Attualmente le esportazioni annuali di cereali negli Stati Uniti, maggiore produttore mondiale di cereali, superano i 65 miliardi di dollari e il commercio globale dei prodotti alimentari i 126 miliardi di dollari. La parte della Cargill nell’esportazione di cereali ed altri prodotti americani negli ultimi anni è stata mediamente del 44% per l’orzo, del 32% per l’avena, del 31% per il grano, del 20% per il sorgo, del 25% per la soia e del 18% per il mais. Quasi tutte le famiglie del business dei cereali hanno accelerato la diversificazione dei loro profitti. Le cinque sorelle dell’agrobusiness dei cereali controllano tutti gli anelli della catena, che va dal produttore al consumatore, passando attraverso i mercati a termine dei cereali. Esse possiedono le industrie che trasformano il grano in farina, la soia in olio da cucina o alimento per il bestiame, il mais in mangime per animali o in dolcificanti usati nella fabbricazione delle bevande analcoliche. La Cargill detiene, insieme alla Continental, più del 50% di tutte le esportazioni di cereali degli Stati Uniti. E’ anche uno dei principali esportatori di grano francese ed europeo. Tutte insieme, le cinque controllano il 90% del grano e del mais della comunità europea, il 90% delle esportazioni di orzo canadese; l’80% delle esportazioni di sorgo australiano. Anche nei paesi dell’Est europeo hanno il controllo di quasi tutto il mercato, non solo come importatori, ma anche come intermediari.

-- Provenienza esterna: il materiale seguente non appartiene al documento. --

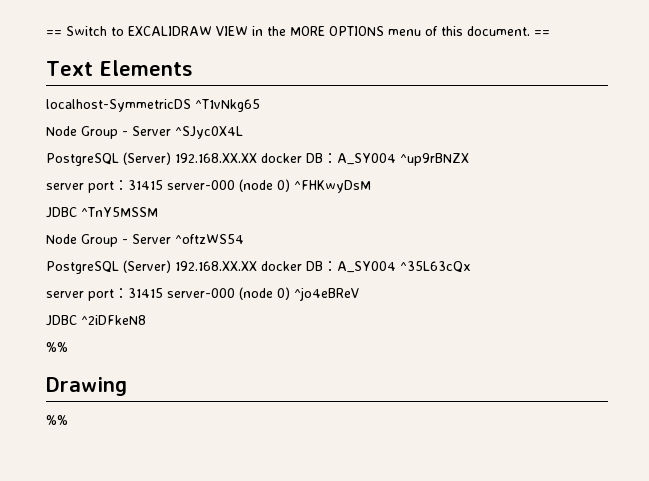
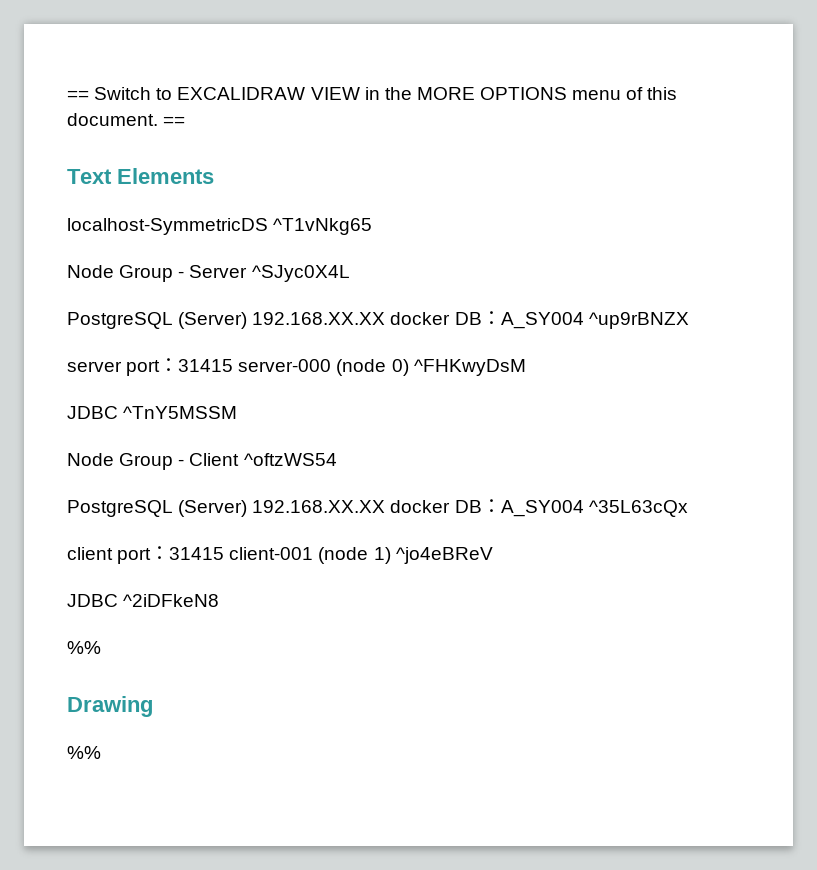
- Node Group - Server ^oftzWS54
+ Node Group - Client ^oftzWS54
- server port：31415 server-000 (node 0) ^jo4eBReV
+ client port：31415 client-001 (node 1) ^jo4eBReV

Le grandi conglobate hanno un ruolo preponderante nei mercati a termine dei cereali e nelle borse del grano, in modo particolare in quella di Chicago (USA), la più importante borsa mondiale dei cereali. Quotidianamente vengono fatte operazioni di speculazione di copertura, per manovrare le quotazioni dei prodotti. Come le sette sorelle del petrolio, le cinque sorelle dell’agrobusiness quotidianamente attraverso una loro “ borsa“ si scambiano continuamente carichi di cereali in modo da ridurre i rischi e da tenere aperte possibilità di speculazione. Una capacità di manipolazione questa che, del resto, si esercita in molti altri settori, oltre a quello cerealicolo. Forte è l’impatto di questo processo sulle condizioni sociali ed economiche nei paesi in via di sviluppo, i più penalizzati da queste operazioni. La liberazione e la globalizzazione dei mercati, la convergenza dei modelli di consumo alimentare, la concentrazione del sistema distributivo, ma soprattutto, l’introduzione delle biotecnologie, inducono mutamenti profondi nell’organizzazione economico-sociale, nel rapporto produzione-natura e, dunque, nelle condizioni di vita dei popoli.

Dobbiamo tenere conto di questa struttura del mercato quando ci interroghiamo sui problemi della fame nel mondo, sulla carenza di risorse, sulle difficoltà di quelle aree del mondo che vivono prevalentemente di agricoltura. E’ su questi elementi strutturali che va costruita la nostra strategia di lotta in questo settore.